When you have a table of fingerprints, you are measuring fingerprint similarity against a template fingerprint. In this case, min, mean, and max does nothing.

however, if you have multiple template fingerprints, then you can choose what value is reported. So you can have the similarity value that was the minimum value reported across all template fingerprints, alternatively you can have the max reported similarity value, or each similarity value is taken per template fingerprint and the average taken.

simon.

Thanks Simon. When you say does nothing what do you mean? I have a MACCS of query molecule on one port and MACCS of about 15000 on the other port. It found one match. Choosing min, max, average gives me different Tanimoto value.

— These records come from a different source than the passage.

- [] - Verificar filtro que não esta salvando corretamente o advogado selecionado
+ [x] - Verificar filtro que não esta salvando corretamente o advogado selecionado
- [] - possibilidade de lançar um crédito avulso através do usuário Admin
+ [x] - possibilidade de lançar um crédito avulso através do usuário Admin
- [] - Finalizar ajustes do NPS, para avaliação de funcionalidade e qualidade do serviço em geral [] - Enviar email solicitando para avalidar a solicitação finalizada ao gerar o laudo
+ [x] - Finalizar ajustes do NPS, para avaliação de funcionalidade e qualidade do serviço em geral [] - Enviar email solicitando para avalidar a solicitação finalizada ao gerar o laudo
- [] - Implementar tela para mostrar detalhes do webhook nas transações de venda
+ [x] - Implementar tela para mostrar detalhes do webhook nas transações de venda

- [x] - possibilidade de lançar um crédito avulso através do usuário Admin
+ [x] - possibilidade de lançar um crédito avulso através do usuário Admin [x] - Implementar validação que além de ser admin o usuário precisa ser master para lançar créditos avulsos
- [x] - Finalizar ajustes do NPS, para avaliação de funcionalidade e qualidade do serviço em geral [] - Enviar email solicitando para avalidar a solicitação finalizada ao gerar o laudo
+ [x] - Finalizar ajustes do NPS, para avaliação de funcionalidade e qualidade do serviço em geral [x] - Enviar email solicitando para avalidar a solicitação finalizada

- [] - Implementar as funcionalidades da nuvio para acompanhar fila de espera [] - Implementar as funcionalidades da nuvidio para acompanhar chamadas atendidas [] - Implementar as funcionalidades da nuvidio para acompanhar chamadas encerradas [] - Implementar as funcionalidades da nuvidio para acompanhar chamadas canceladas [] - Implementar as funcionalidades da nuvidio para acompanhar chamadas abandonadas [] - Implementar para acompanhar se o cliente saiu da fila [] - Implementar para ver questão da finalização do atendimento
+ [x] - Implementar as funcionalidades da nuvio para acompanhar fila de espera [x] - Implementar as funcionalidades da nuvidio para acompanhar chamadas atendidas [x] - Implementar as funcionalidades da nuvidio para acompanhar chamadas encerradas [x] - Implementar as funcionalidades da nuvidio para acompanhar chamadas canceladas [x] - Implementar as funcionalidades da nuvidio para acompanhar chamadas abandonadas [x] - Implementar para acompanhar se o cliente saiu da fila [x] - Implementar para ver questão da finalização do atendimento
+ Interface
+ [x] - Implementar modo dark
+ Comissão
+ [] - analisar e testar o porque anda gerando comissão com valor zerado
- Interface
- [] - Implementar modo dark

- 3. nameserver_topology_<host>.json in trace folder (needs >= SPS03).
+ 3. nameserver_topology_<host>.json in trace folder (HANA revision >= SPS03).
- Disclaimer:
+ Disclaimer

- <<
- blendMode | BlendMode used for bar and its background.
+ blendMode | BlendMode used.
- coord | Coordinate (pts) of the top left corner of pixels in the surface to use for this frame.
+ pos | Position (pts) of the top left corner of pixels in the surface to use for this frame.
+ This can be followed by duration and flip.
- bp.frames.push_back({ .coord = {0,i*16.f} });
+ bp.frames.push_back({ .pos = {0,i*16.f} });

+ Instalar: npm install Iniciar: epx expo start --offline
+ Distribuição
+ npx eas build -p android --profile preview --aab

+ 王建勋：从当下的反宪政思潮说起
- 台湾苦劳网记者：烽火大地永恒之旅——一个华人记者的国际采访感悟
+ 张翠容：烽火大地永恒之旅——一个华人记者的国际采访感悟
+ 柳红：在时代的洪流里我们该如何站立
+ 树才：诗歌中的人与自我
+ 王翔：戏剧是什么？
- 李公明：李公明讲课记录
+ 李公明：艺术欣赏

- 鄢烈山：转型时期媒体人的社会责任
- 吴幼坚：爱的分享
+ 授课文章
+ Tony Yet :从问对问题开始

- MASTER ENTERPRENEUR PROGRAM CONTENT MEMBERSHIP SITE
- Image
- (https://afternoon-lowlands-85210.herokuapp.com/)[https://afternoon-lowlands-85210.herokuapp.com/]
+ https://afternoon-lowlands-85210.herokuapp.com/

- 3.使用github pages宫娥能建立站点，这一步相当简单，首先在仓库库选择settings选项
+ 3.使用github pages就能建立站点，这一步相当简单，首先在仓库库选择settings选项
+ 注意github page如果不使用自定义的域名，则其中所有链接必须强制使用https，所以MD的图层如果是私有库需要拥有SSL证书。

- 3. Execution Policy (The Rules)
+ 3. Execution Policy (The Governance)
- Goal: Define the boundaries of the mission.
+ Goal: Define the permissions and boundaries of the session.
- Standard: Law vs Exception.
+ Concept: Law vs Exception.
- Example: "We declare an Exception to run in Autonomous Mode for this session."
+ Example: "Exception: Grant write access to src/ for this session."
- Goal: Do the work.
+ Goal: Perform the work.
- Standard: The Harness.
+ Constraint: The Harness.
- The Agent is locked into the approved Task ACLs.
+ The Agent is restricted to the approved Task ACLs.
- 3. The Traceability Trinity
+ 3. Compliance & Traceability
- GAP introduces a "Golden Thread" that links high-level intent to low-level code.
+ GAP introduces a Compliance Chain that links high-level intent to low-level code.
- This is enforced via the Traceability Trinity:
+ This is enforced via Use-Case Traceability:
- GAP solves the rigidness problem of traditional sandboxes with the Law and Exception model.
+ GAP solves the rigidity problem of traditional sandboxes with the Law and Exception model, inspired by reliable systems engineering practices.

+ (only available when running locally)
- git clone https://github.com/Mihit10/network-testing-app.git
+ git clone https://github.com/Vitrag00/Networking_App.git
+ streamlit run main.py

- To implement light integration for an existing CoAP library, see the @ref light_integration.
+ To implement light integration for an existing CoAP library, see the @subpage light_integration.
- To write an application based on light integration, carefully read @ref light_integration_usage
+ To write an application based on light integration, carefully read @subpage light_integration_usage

That's what prompted my question.

Jiza

 

I think this is because your 15000 molecules are being used as the template molecules, and your 1 molecule is used as the query molecule in which it reports back a value for this one molecule. In this case, yes, you will get different results, as it will report back the min, max, or mean from the 15,000 template cpds.

if you had one template molecule (I.e your data set is connected the other way round on the in ports to the node), you should find these options have no effect.

simon.

This topic was automatically closed 90 days after the last reply. New replies are no longer allowed.